Yes, I would like to know about existence of finite-dimensional (of dimension bigger then 1) irreducible representation. –  Andriy Sep 16 '11 at 14:32

2 Answers 2

I mentioned here (esp. Remark 5.3) that $GA_2$ has no faithful linear representation (finite-dimensional, over any field), but the proof can easily be modified to show that any linear representation of the kernel $SGA_2$ of the determinant of the Jacobian has no nontrivial linear representation (and thus any linear representation of $GA_2$ has an abelian image).

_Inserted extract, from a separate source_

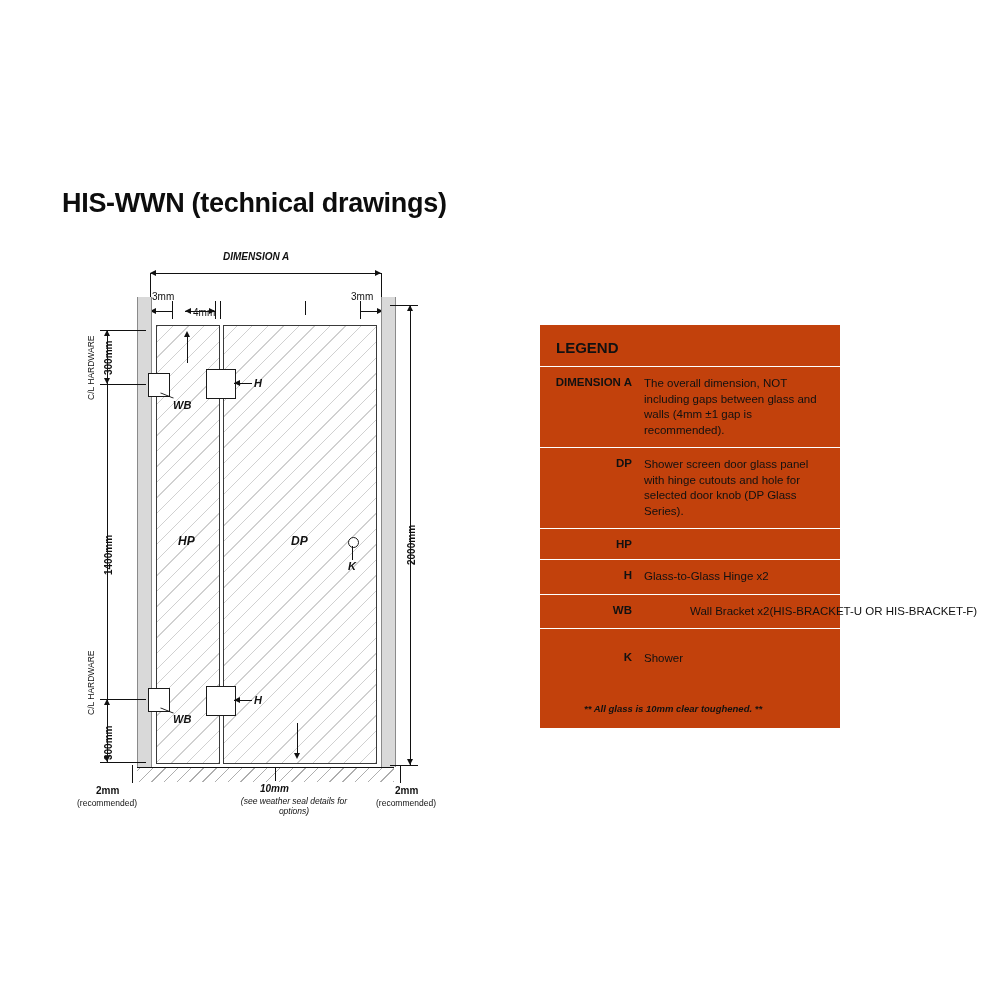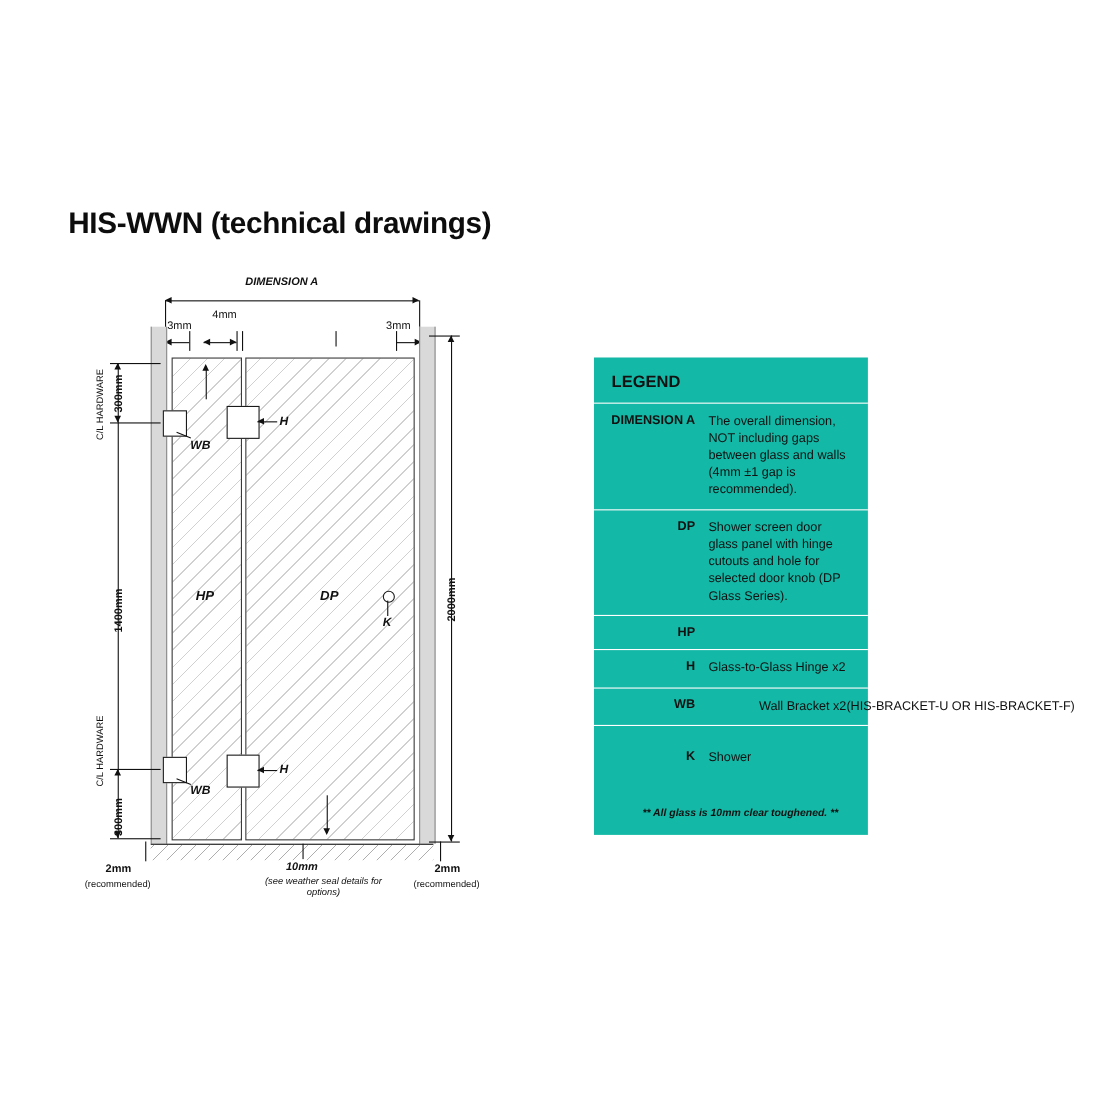"4mm" div.lbl { top: 36px -> 62px }
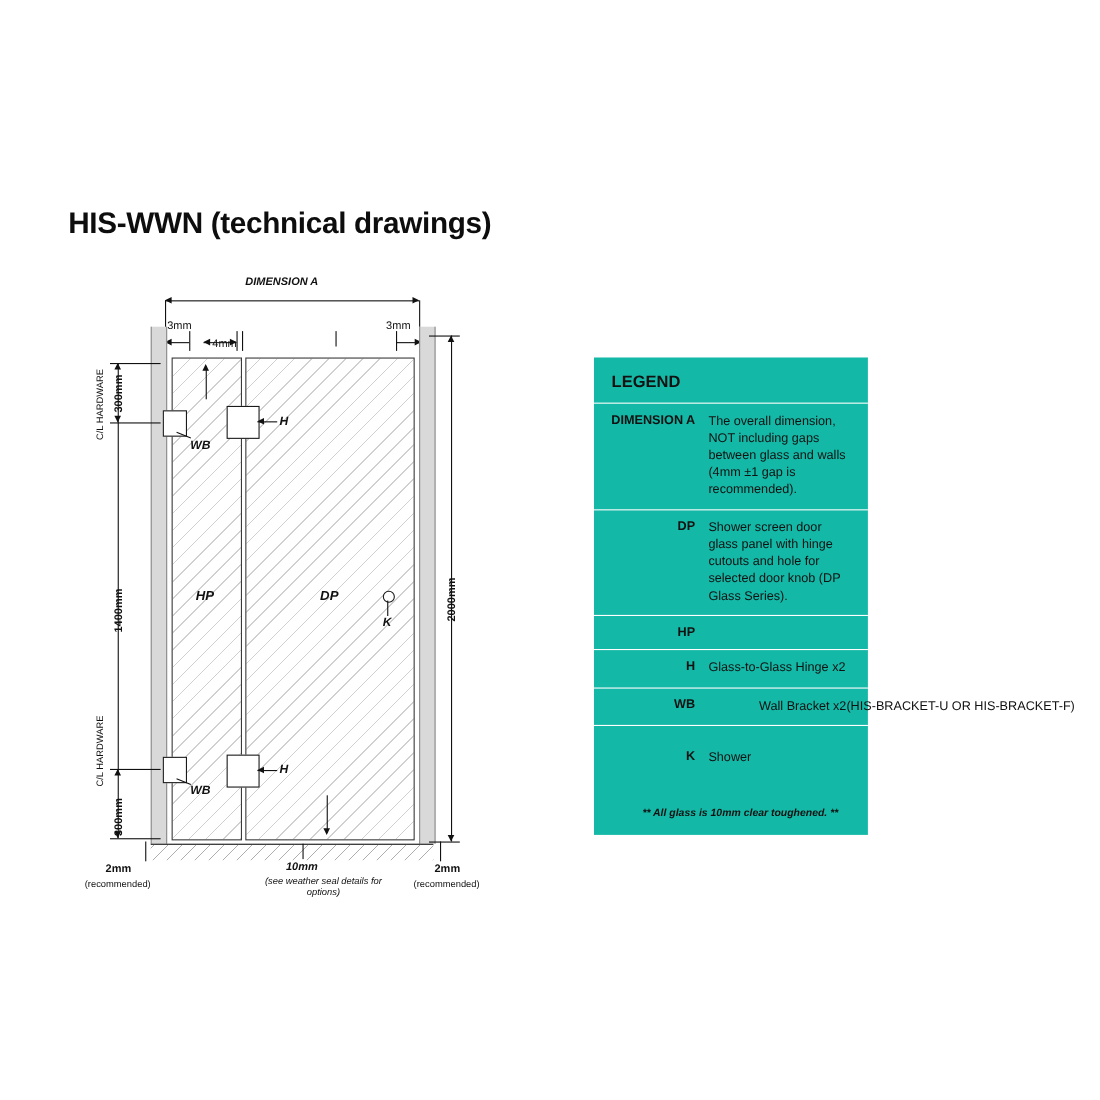"LEGEND" #legend { background: #14b8a6 -> #c2410c; width: 249px -> 300px }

To summarize the proof: by the (elementary) computation done in the above link, if $M(x,y)=(x,x+y)$, then for every $n$ there exists a nilpotent subgroup $N$ of $SGA_2$ such that $M$ belongs to the $n$-th term of the descending central series of $N$. Nilpotency lengths of nilpotent subgroups in a given dimension are bounded. It easily follows that $M$ is killed by every linear representation of $SGA_2$. Also the normal subgroup generated by $M$ contains the linear, and thus the affine transformations of the plane and using generation of $GA_2$ by affine and elementary transformations it's easy to conclude. (I might include this further remark since the paper is not yet published.)

For $n\ge 3$ this still proves that every linear representation of $GA_n$ kills the affine transformations with determinant one, but I don't know if it's enough to conclude that all linear representations have an abelian image.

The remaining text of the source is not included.